A guidare l’azione è la Content Overseas Distribution Association (CODA), l’organizzazione che rappresenta le più importanti realtà dell’intrattenimento giapponese, da Studio Ghibli a Toei Animation, da Aniplex a Bandai Namco Filmworks, fino ai giganti dell’editoria manga come Shueisha, Kodansha e Shogakukan.
La richiesta formale di CODA a OpenAI
CODA ha inviato a OpenAI una richiesta formale in cui sollecita l’azienda a interrompere l’uso dei loro contenuti protetti da copyright per l’addestramento del modello, denunciando la mancanza di consenso preventivo. L’organizzazione sostiene di aver riscontrato che una parte significativa dei materiali generati da Sora 2 somiglia a opere giapponesi esistenti. Un segno evidente che secondo CODA sottolinea come il sistema sia stato addestrato su dati provenienti da anime e manga protetti dal diritto d’autore.

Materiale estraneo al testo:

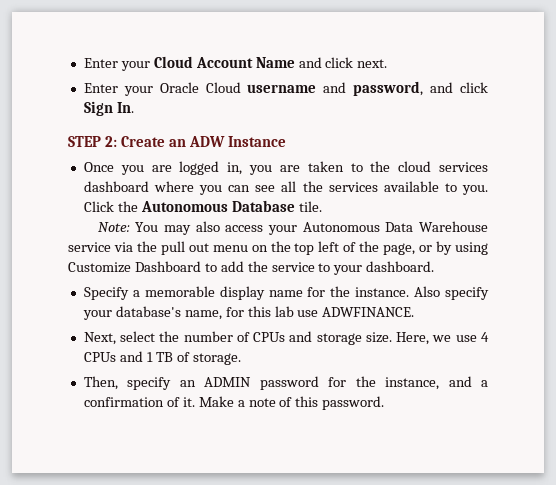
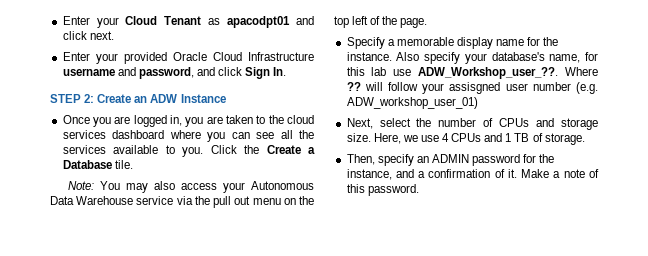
- Enter your Cloud Account Name and click next.
+ Enter your Cloud Tenant as apacodpt01 and click next.
- Enter your Oracle Cloud username and password, and click Sign In.
+ Enter your provided Oracle Cloud Infrastructure username and password, and click Sign In.
- Click the Autonomous Database tile.
+ Click the Create a Database tile.
- Note: You may also access your Autonomous Data Warehouse service via the pull out menu on the top left of the page, or by using Customize Dashboard to add the service to your dashboard.
+ Note: You may also access your Autonomous Data Warehouse service via the pull out menu on the top left of the page.
- Also specify your database's name, for this lab use ADWFINANCE.
+ Also specify your database's name, for this lab use ADW_Workshop_user_??. Where ?? will follow your assisgned user number (e.g. ADW_workshop_user_01)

Il nodo giuridico: l’autorizzazione preventiva
La lettera richiama un punto fondamentale del sistema giuridico giapponese: l’utilizzo di opere protette richiede sempre un’autorizzazione preventiva. Non esiste, sottolinea CODA, un meccanismo che permetta di aggirare questa responsabilità dopo il fatto. Proprio per questo, l’associazione contesta duramente l’approccio dell’“opt-out” proposto da OpenAI, che consente ai titolari dei diritti di escludere il proprio materiale solo a posteriori, quando l’IA ha già utilizzato i dati per il training. Una pratica che non solo viola la legge, ma mina anche i principi etici della tutela creativa.
Le case editrici si preparano alla battaglia legale
Allo stesso tempo, diciassette case editrici giapponesi, tra cui le già citate Kadokawa, Kodansha e Shogakukan, hanno diffuso un comunicato in cui annunciano di essere pronte a intraprendere azioni legali contro le piattaforme di intelligenza artificiale che producono contenuti “in stile anime” senza autorizzazione. Le aziende chiedono che ogni utilizzo dei loro materiali avvenga solo previo consenso, ribadendo che la protezione del diritto d’autore è anche una questione di rispetto nei confronti degli autori, degli illustratori e di tutti coloro che contribuiscono alla creazione di opere originali.
“Le azioni necessarie saranno intraprese da una prospettiva legale ed etica per proteggere gli sforzi e la dignità di tutti coloro che partecipano al processo creativo“.
Oltre il copyright: trasparenza e responsabilità
L’appello di CODA va oltre la semplice difesa del copyright: chiede a OpenAI di rispondere “in maniera sincera e trasparente” alle richieste di chiarimento sulle violazioni riscontrate, in modo da garantire “il sano sviluppo dell’intelligenza artificiale e la tutela dei diritti di titolari e creatori”.
Il caso arriva in un momento in cui l’intersezione tra creatività umana e algoritmi sta diventando sempre più controversa. A marzo, ad esempio, si era diffusa sui social la “Ghibli-mania”, un fenomeno virale in cui utenti di tutto il mondo utilizzavano le IA per creare immagini in stile Studio Ghibli a partire da foto reali. Un trend che ha alimentato il dibattito sul confine tra omaggio e appropriazione, sollevando interrogativi su come le tecnologie generative reinterpretino – o riproducano – stili artistici distintivi.
Un conflitto culturale e il futuro dell’IA nell’arte
L’intervento di CODA e delle case editrici giapponesi rappresenta dunque un punto di svolta nel confronto globale tra l’industria creativa e l’intelligenza artificiale. Il Giappone questo tema richiama a un principio rigido: il diritto d’autore come fondamento etico della produzione culturale. Il messaggio che arriva da Tokyo è chiaro: l’intelligenza artificiale non può sostituirsi all’autore né appropriarsi delle sue creazioni.